I wouldn’t call Joe Manchin good lookin’ or particularly refined, even for a US senator.
He does possess a noirish backroom quality, hinting at a ramrod spine – that’s how you prosper in Washington DC, ladies and gents of the Congressional gallery.
Some people loathe him, others cry patriot. My opinion awaits the outcome, whatever and whenever that may be.
But say, wouldn’t you like to know what’s going on in his mind? Let me get right to the point: Senator Joe is facing off again with his namesake in the White House. At stake: the fate of the president’s Build Back Better plan.
It should have passed by now, says the prez. No go said the other Joe. I’ll bet their negotiating lexicon is far more colorful that any showtune lyrics, for sure.
Here’s where we stand, as of today: Senator Manchin won’t pop his vote cork for any old big spenders – it makes me wonder if he checked the wrong party-affiliation box on his Senate onboarding form. When we’re talking federal spending, I guess it’s all a matter of degree in DC.

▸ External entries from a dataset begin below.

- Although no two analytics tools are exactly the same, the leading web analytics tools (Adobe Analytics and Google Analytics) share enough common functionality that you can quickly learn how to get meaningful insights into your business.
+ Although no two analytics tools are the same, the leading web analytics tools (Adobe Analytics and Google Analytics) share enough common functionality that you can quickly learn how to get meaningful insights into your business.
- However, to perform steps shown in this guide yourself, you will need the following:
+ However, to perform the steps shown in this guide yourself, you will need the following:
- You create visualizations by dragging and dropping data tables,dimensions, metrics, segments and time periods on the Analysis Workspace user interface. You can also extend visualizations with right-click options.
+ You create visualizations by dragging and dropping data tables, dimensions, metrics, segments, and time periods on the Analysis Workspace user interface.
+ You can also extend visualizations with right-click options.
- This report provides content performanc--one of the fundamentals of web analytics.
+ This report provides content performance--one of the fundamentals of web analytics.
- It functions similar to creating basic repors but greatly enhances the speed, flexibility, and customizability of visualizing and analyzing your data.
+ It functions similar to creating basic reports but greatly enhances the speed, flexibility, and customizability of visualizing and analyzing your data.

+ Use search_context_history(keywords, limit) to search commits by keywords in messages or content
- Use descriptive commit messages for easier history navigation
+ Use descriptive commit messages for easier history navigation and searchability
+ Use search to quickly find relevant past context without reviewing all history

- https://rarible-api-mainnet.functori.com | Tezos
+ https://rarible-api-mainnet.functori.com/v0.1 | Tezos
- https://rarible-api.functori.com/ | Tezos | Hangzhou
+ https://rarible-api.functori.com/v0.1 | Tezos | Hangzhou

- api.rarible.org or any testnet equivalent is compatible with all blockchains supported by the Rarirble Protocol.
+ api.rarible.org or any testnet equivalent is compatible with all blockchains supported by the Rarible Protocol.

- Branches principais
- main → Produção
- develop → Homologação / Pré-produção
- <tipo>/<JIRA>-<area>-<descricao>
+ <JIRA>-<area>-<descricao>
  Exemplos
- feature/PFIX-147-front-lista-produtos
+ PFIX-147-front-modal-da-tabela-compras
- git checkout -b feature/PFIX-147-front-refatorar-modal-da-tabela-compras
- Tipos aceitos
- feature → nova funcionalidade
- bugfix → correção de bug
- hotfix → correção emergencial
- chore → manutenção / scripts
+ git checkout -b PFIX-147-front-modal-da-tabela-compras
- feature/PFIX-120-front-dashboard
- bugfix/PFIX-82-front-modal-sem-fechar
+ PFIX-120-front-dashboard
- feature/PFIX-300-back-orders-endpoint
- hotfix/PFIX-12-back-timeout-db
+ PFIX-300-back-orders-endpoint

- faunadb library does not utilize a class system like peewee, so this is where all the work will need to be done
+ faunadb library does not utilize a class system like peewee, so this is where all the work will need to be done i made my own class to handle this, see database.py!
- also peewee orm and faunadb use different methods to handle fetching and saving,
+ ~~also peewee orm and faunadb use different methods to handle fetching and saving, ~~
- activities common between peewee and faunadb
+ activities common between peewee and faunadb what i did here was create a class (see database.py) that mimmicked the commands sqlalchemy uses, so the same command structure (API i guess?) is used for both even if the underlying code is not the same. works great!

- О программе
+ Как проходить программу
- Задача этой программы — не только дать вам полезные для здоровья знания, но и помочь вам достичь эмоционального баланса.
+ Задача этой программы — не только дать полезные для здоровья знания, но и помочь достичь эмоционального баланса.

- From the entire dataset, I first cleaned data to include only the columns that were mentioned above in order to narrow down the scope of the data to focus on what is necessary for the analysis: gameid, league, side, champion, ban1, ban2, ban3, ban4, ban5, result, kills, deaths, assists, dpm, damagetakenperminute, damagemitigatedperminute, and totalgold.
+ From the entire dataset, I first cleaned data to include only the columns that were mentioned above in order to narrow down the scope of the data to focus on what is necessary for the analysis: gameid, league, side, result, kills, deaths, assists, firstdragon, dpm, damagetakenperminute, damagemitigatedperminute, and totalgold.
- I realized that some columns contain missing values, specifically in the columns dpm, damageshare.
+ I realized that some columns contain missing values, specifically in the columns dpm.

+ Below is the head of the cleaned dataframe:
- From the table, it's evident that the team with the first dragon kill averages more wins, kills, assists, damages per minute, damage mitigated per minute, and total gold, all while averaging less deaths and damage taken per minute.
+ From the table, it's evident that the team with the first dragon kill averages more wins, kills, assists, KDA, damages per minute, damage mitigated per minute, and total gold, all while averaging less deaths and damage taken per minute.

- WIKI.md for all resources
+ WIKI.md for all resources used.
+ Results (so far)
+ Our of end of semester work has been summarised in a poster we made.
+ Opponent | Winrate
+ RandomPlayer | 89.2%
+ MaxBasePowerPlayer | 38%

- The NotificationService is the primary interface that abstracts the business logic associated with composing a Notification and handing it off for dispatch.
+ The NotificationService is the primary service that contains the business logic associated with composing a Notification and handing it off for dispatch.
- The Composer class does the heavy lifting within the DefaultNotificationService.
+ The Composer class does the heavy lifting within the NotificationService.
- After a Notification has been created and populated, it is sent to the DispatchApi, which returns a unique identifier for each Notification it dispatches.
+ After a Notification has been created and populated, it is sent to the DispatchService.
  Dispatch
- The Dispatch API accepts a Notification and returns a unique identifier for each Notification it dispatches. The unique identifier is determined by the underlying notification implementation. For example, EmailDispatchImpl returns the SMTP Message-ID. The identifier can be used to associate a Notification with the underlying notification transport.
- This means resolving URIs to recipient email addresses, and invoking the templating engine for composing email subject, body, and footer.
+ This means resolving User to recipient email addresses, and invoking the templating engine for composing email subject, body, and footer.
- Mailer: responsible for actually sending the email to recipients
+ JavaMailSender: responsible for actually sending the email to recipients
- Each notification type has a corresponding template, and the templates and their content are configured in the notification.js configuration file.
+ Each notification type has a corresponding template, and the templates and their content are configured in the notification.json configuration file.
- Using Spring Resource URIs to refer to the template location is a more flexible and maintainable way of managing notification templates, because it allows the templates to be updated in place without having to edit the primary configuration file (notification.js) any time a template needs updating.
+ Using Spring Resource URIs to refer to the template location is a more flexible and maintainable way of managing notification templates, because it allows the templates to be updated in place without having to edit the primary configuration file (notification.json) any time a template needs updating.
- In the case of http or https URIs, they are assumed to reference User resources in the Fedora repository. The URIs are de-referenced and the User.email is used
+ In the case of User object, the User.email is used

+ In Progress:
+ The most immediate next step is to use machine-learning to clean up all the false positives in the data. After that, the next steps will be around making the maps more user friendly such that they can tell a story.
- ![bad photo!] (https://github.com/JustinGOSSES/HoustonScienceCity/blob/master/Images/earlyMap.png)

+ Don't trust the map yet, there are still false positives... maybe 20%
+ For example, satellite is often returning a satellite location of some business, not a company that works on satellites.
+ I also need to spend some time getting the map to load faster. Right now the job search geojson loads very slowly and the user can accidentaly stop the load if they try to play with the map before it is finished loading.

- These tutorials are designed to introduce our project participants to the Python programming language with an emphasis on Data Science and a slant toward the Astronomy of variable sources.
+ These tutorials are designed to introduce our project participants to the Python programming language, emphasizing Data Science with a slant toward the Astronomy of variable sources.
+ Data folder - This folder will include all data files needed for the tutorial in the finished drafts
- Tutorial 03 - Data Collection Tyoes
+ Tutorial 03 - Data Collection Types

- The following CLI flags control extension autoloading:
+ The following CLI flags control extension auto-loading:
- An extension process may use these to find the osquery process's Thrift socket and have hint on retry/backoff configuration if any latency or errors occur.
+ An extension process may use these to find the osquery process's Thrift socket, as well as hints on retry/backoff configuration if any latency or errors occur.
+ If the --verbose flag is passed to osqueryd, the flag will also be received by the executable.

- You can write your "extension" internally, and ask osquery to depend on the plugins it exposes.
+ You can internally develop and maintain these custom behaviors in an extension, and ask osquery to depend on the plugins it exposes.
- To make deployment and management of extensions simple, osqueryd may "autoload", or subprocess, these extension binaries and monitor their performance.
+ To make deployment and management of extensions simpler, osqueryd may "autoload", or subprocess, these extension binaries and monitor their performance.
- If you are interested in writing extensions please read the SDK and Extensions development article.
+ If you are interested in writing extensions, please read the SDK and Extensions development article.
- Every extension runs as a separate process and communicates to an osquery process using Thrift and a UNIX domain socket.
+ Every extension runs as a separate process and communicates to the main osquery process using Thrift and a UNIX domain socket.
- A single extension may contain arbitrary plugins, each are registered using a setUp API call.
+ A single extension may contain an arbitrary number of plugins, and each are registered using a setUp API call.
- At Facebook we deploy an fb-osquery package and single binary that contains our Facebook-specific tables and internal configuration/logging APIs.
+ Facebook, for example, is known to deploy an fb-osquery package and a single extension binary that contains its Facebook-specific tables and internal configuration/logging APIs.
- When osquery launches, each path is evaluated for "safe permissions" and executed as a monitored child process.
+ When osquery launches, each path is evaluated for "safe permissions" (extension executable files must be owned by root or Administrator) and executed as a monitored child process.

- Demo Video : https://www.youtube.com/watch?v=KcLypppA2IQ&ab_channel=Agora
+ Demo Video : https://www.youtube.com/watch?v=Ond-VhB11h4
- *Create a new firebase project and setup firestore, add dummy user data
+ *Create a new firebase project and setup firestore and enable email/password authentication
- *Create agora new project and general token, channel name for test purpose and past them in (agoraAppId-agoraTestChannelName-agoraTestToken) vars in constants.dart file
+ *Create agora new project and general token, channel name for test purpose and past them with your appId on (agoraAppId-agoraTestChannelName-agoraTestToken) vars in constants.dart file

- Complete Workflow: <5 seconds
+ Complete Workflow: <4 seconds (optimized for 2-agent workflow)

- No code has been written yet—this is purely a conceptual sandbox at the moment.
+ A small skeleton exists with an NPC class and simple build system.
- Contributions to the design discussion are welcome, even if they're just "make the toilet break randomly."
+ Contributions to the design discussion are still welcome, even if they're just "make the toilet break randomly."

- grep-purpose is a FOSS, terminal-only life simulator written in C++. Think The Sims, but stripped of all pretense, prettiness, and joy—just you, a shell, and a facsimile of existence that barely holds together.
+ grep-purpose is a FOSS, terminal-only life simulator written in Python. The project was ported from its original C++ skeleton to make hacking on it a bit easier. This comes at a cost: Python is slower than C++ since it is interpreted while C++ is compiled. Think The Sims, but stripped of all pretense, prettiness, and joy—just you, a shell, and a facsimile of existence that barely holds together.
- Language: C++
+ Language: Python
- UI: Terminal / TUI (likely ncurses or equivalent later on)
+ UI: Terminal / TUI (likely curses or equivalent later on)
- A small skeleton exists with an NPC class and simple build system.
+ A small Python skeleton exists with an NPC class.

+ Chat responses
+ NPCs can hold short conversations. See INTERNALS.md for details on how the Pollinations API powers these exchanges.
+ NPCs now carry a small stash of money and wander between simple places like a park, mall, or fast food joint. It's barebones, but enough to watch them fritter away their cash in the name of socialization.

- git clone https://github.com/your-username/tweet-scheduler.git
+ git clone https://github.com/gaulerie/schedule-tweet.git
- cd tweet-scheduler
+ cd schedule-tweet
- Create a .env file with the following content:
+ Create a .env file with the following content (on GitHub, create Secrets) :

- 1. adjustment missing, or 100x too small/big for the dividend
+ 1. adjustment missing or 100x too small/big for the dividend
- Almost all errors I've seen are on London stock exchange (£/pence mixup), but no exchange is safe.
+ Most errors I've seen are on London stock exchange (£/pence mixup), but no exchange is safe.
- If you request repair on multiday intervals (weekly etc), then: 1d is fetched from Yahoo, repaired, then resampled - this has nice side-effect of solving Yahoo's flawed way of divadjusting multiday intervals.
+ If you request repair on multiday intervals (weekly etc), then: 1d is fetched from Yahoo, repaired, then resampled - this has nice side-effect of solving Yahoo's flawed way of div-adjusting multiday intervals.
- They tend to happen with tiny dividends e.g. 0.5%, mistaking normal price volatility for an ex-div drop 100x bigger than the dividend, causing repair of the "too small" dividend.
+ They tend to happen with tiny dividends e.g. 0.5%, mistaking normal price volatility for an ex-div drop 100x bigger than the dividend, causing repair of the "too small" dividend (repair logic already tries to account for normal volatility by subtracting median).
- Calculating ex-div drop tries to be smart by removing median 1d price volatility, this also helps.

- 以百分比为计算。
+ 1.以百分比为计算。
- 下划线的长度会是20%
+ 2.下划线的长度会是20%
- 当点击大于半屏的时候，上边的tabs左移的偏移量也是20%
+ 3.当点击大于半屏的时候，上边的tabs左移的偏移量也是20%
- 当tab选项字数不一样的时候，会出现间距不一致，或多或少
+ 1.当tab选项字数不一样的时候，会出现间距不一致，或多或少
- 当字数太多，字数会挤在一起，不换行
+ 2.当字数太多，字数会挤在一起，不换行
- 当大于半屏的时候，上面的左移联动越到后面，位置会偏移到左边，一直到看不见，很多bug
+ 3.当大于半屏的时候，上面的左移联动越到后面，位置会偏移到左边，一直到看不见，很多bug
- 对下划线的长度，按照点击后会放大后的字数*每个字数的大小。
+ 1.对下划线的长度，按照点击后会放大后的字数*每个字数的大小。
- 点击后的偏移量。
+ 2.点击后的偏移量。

My editor, Rebecca, rates Manchin a step or two below evil Don Barzini, plotting ruin against his titular friend, gentle Don Joe Biden, calmly stroking his cat in the White House, trying to remember its name. We stand in opposition, Rebecca and me.
Rebecca bellows a wonderful version of “Hey, Big Spender,” one that makes her cat Bertie howl and bite the nearest human head. I cribbed a lyric or two from the tune in this article, so she earns a credit. Ba-zing for Bertie, the feline Bob Fosse!
Joe Manchin wants a Democratic-leaning budget, but he wants it leaner than the other Joe plans. The BBB plan as originally constructed was a gut-buster for JM, or more rightly, he feared the long-term implications of the $1.75 trillion grab-bag for our national debt.
Consider the matter of the Child Tax Credit – Senator Joe opposes it. This sort of thing is what gets him in trouble, at least in public. Say ‘no’ to children and families – or appear to do so – and your name is Joe Mudd. However…
Joe’s concern is the cost. He’s stated his view: the CTC income cap is too high, and families of means, who don’t need a tax break (we know how Democrats are supposed to feel about those) are getting unneeded relief. Right now, it seems his Democratic compadres are seeing the matter similarly, and Republicans are speaking up in support of CTC, if properly limited. Compromise, and some bipartisan support, may be gelling on Capitol Hill.
Manchin’s big beef isn’t really about this or that line item, which in more sensible times could always be adjusted via some pony-swapping in committee. Joe Jr. thinks the BBB budget could end up committing the country to a long-term $4 trillion in spending – as an old timer, I have to remind myself not to type ‘billion’. How things have grown.
Inflation – that’s what he fears. Last year, not everyone understood, but now we all get it. In December, the Bureau of Labor Statistics released its inflation tally for the year: 6.8%. Inflation is what happens when an economy grows hot – or when a government prints and spends too much paper money.
Whatever you think of this program or that – a Green New Deal, low-income support, better access to healthcare, free vocational education, student loan relief, what have you – Joe’s fear is real. They call what we’re seeing today ‘runaway inflation’ – in fact, it’s charging straight at us, and it is ravenous.
The lone senator fought off his party, won unwanted plaudits from Republican foes, and got in a red-hot slanging match with the White House just before Christmas. Then, the holiday spirit intervened: the Two Joes got on the blower, talked out the bitterness, agreed not to agree until the New Year.
Manchin has reportedly floated a budget: oddly, if not bizarrely, it totals $1.8 trillion. Loner Joe has not publicly commented, but I’m guessing the long-term costs are better controlled in his version, at least in legislative theory. His proposed bill includes universal preschool funding, green energy credits for taxpayers (my crystal ball sees a Prius in your future), and other bits forming the stuff of Democrats’ dreams.
Our spotlight shines glaringly on nothingness: under Manchin’s bill, the child tac credit would receive no funding. Here’s the problem: we already have a CTC, which can be granted to families earning up to $400,000 per year. We can expect negotiations to return the CTC to the budget, I think, with a reduction in that top-income bracket, as Joe originally wanted. Is simple old horse-trading returning to style?
If last year taught us anything, it is this: things may not turn out as sensibly expected. The inclusion of CTC may be vital if Senate Democrats want to pass the bill with bipartisan support – as noted, some Republics support the measure. If the Demos prefer to go their own way and pass the bill under parliamentary procedure that requires only 50 votes plus a tiebreaker (the Senate president, Kamala Harris), they may need to toss CTC on the floor, and pick it up again in a later legislative session.
I don’t know how it will play; I doubt our congressmen have much idea, either. Alas, I fear we are facing another drop-dead interesting year. Would that I could tell you otherwise, my wizened, shellshocked and exhausted, dear readers.